## Assignment
Extract from the entries below, exactly as given, only the lines from the line containing "color:#e6e6e6; font-size:14px; padding:0" to the line containing "position:absolute; width:100%; text-align:center;", both lines included.

:::::

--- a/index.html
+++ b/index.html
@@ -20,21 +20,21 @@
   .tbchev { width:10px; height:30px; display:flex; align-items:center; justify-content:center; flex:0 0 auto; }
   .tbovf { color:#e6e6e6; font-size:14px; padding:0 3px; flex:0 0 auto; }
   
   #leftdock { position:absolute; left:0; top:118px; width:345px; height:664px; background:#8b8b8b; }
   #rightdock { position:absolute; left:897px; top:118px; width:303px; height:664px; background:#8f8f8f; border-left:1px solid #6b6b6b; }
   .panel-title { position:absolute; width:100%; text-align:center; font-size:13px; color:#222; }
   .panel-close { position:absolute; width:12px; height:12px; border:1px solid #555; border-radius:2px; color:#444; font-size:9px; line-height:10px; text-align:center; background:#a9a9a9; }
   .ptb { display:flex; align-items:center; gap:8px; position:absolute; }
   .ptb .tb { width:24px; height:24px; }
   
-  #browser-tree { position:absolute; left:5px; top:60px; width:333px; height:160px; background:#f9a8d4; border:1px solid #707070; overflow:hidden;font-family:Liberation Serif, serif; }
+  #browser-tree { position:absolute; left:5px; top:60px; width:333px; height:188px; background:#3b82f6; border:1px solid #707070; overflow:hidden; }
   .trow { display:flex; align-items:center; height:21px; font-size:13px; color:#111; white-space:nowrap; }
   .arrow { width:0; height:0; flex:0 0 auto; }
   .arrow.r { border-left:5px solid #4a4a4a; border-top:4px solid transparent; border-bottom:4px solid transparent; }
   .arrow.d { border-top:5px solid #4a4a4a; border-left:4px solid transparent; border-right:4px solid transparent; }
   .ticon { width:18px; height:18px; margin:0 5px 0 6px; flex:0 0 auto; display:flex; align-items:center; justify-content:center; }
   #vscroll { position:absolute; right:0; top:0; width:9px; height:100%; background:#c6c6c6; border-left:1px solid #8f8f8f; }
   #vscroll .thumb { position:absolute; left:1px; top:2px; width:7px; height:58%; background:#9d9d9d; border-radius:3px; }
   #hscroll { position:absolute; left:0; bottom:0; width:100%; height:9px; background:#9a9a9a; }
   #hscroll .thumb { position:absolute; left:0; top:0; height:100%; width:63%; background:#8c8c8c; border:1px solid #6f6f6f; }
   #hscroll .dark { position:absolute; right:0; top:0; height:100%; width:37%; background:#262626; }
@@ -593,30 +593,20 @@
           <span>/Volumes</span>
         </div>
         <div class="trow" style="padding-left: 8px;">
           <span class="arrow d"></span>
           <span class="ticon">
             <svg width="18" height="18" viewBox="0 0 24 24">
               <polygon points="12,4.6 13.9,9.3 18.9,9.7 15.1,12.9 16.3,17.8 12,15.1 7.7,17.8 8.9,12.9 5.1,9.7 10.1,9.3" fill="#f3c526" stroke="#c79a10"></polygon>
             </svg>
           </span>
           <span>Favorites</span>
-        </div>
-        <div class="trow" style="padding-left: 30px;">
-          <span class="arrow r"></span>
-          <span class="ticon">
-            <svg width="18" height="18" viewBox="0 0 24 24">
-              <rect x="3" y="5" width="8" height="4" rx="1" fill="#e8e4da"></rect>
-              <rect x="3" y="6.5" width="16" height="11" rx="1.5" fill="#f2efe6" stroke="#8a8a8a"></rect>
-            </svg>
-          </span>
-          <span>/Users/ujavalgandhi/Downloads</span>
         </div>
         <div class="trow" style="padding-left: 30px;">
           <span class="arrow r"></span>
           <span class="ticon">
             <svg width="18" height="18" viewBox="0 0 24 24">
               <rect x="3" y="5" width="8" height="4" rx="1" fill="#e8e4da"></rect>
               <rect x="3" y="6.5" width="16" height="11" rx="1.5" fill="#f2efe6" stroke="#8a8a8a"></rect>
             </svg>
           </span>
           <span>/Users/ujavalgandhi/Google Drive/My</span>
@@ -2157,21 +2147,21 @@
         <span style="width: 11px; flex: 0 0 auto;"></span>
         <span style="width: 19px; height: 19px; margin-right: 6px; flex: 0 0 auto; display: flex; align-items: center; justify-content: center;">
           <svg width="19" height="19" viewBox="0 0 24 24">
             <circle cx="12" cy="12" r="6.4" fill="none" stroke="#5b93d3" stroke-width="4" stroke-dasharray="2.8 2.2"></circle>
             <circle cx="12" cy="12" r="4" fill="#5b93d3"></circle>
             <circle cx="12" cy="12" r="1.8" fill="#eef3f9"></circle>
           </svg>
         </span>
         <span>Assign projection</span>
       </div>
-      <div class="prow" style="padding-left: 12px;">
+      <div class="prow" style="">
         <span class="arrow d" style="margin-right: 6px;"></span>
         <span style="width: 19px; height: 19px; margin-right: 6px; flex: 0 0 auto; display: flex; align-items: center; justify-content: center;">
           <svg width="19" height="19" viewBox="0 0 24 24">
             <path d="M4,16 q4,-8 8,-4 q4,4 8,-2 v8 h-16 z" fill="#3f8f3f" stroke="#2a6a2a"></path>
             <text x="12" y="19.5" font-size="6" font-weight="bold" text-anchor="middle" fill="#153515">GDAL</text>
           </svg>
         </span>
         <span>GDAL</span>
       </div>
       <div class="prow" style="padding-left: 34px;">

:::::

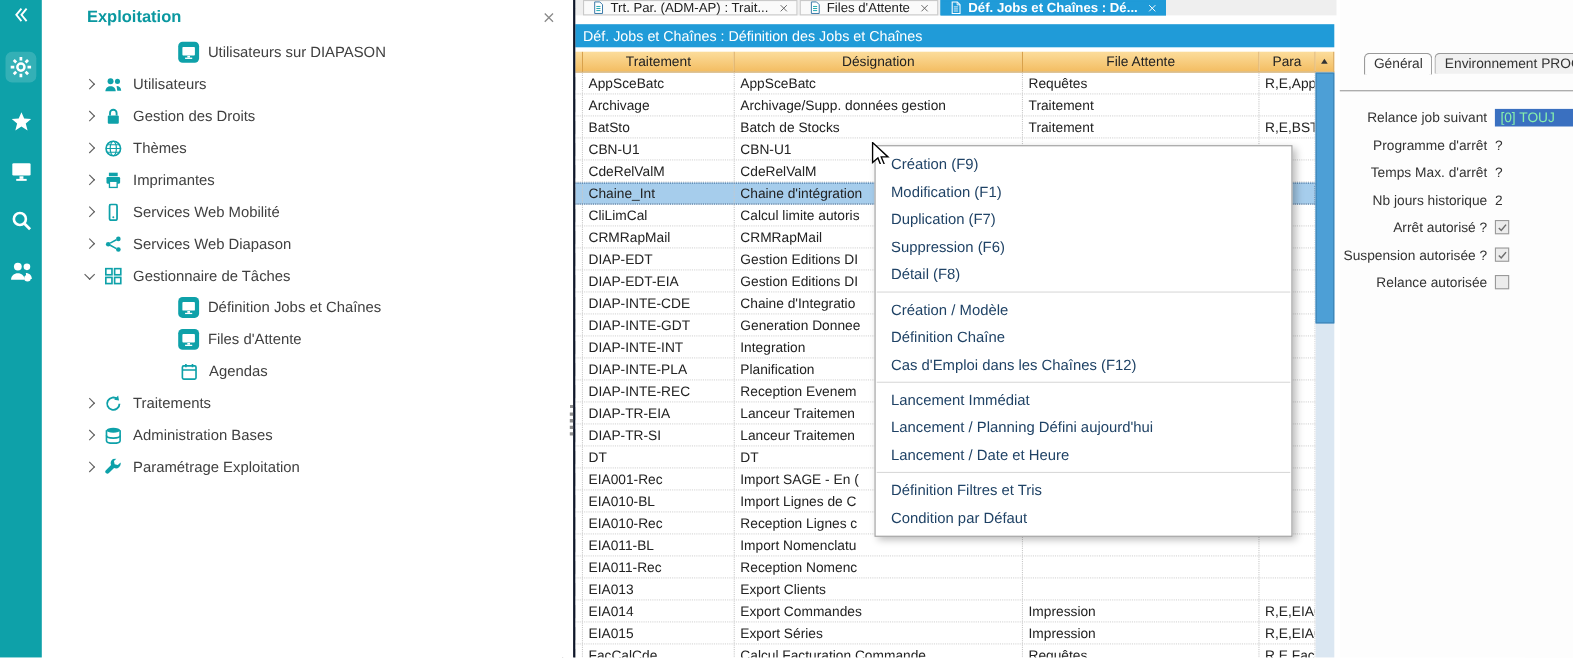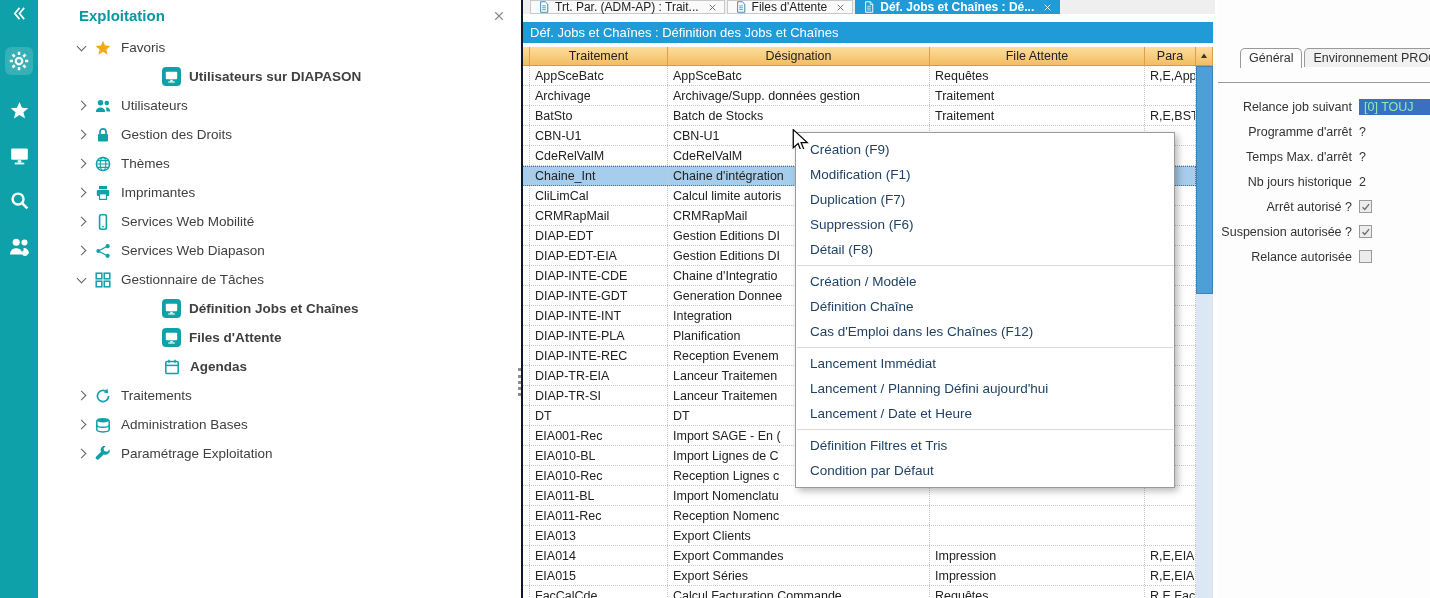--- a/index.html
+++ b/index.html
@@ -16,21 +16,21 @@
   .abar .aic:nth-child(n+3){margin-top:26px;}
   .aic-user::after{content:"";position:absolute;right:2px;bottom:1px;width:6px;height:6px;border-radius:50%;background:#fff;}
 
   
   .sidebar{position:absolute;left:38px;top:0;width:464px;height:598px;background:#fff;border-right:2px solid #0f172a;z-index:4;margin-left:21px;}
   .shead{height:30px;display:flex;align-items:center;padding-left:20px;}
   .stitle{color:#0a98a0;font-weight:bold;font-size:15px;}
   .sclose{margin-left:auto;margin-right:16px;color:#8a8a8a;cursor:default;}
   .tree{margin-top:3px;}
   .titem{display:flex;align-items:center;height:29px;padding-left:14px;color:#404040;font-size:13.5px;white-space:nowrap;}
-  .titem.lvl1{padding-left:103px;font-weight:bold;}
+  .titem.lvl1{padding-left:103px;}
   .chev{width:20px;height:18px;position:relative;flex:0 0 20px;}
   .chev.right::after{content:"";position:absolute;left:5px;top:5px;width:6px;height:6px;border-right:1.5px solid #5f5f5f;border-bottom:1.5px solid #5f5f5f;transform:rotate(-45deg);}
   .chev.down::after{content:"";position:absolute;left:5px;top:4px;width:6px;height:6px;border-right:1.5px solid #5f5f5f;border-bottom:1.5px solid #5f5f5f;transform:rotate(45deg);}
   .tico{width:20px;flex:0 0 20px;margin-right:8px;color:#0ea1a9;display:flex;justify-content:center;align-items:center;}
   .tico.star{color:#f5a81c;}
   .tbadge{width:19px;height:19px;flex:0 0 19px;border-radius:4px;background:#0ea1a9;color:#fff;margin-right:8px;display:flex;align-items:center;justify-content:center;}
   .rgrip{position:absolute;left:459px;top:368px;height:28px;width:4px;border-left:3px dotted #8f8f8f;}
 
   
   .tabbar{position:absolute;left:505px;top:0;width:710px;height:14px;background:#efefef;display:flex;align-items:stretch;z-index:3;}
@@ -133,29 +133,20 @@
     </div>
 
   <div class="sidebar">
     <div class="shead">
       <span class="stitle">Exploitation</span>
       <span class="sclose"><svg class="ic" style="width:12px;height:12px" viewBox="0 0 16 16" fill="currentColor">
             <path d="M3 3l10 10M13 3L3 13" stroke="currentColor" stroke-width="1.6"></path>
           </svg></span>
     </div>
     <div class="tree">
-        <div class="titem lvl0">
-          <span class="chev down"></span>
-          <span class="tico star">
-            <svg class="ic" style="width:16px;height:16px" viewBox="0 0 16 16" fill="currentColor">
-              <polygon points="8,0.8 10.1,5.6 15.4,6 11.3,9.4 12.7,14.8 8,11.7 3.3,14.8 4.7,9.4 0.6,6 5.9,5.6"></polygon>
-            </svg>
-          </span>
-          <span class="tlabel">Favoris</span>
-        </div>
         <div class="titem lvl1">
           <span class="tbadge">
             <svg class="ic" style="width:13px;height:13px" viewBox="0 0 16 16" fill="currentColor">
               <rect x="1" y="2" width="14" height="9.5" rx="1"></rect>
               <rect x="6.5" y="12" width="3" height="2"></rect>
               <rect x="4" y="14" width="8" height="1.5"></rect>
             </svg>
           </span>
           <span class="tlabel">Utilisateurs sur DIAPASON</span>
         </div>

:::::

## Your solution
   .tbovf { color:#e6e6e6; font-size:14px; padding:0 3px; flex:0 0 auto; }
   
   #leftdock { position:absolute; left:0; top:118px; width:345px; height:664px; background:#8b8b8b; }
   #rightdock { position:absolute; left:897px; top:118px; width:303px; height:664px; background:#8f8f8f; border-left:1px solid #6b6b6b; }
   .panel-title { position:absolute; width:100%; text-align:center; font-size:13px; color:#222; }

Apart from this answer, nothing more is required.